=== DESCRIPTION OF THE TASK ===
If a line in the material below has the word "before", copy it.
═════ RECORDS ═════
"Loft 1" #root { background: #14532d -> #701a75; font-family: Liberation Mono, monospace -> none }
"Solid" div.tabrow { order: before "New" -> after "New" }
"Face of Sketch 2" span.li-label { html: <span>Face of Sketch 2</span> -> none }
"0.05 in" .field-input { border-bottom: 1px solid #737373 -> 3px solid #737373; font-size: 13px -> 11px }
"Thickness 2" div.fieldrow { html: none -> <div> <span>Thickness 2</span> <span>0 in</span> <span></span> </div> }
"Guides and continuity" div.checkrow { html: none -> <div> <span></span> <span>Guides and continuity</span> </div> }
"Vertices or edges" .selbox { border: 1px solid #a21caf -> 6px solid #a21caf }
═════
═════ RECORDS ═════
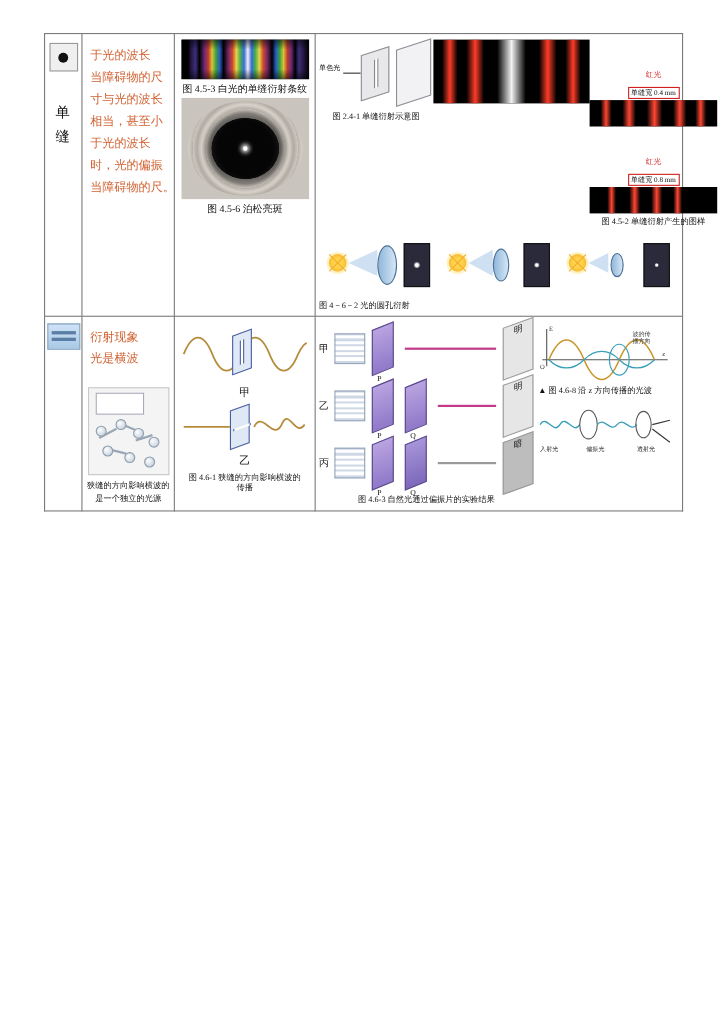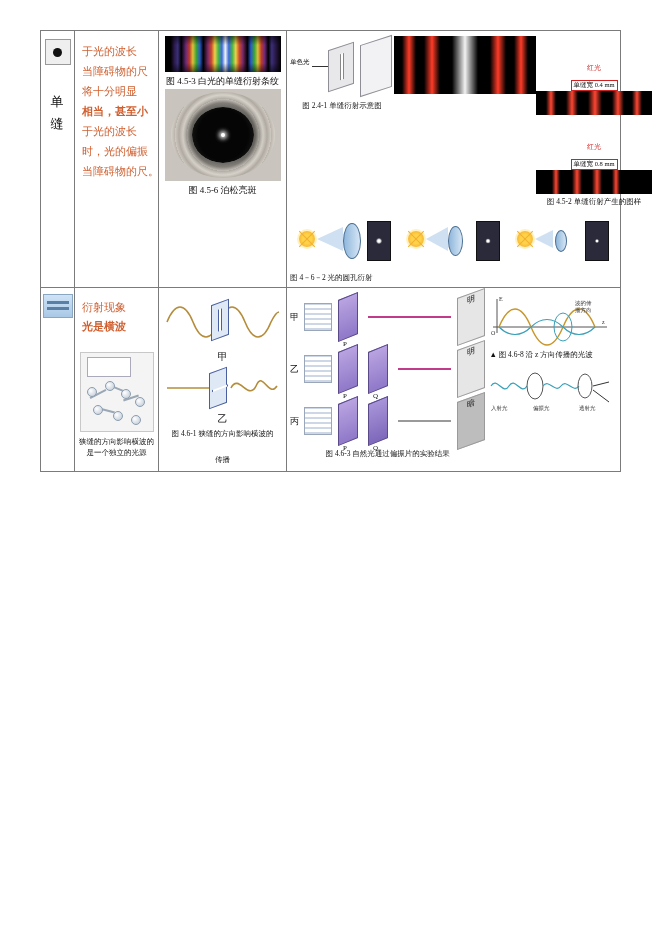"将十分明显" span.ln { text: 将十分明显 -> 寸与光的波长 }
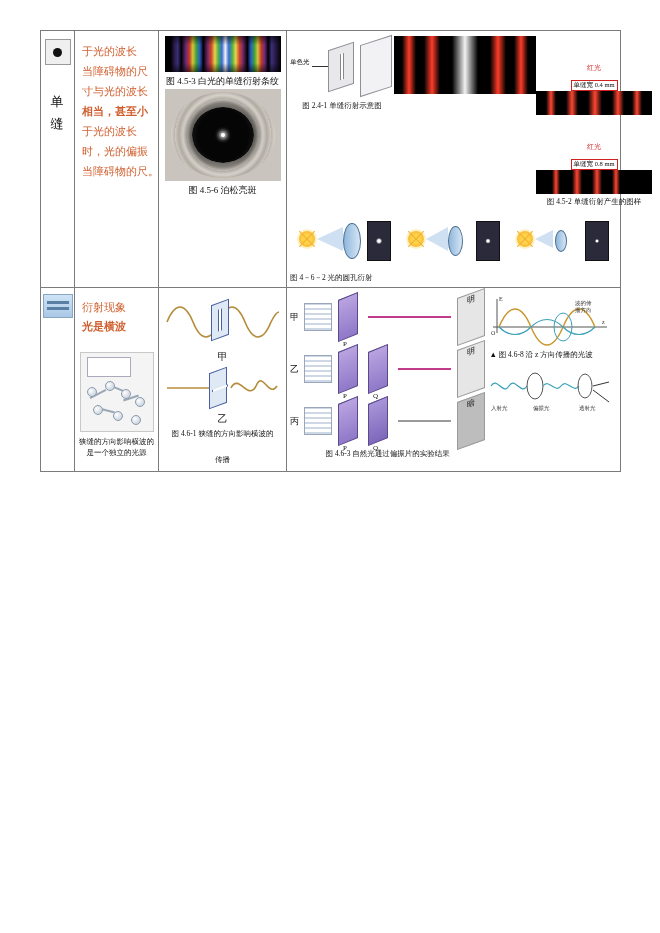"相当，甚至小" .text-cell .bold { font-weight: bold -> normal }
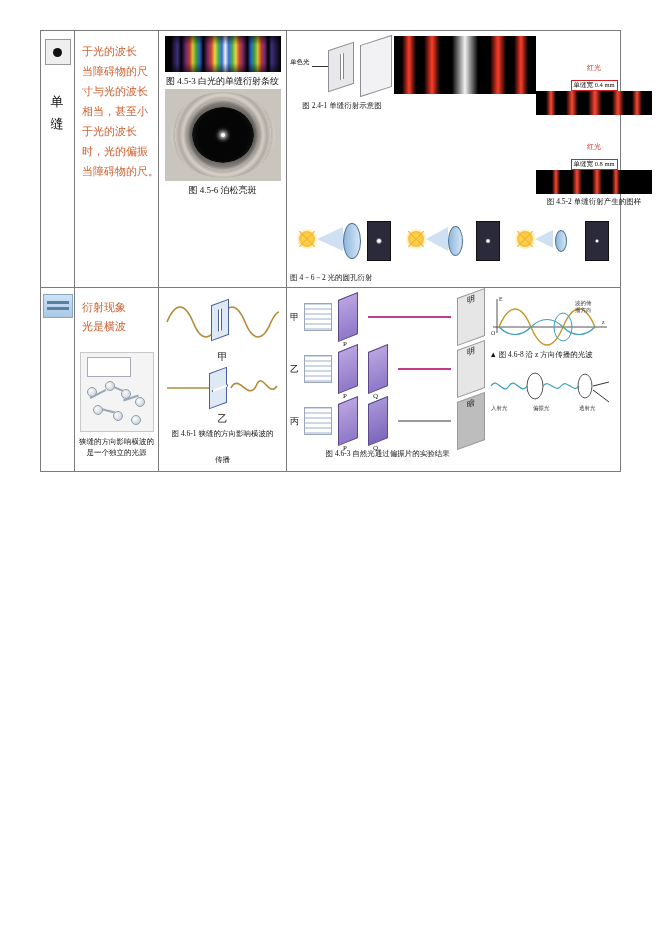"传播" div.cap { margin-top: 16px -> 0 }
═════
═════ RECORDS ═════
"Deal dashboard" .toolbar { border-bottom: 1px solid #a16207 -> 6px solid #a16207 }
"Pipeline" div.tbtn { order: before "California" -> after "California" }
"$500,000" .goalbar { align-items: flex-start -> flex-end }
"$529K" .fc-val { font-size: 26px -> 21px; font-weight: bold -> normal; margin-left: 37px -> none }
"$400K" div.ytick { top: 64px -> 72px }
═════
=== OUTPUT FOR THIS TASK ===
"Solid" div.tabrow { order: before "New" -> after "New" }
"Pipeline" div.tbtn { order: before "California" -> after "California" }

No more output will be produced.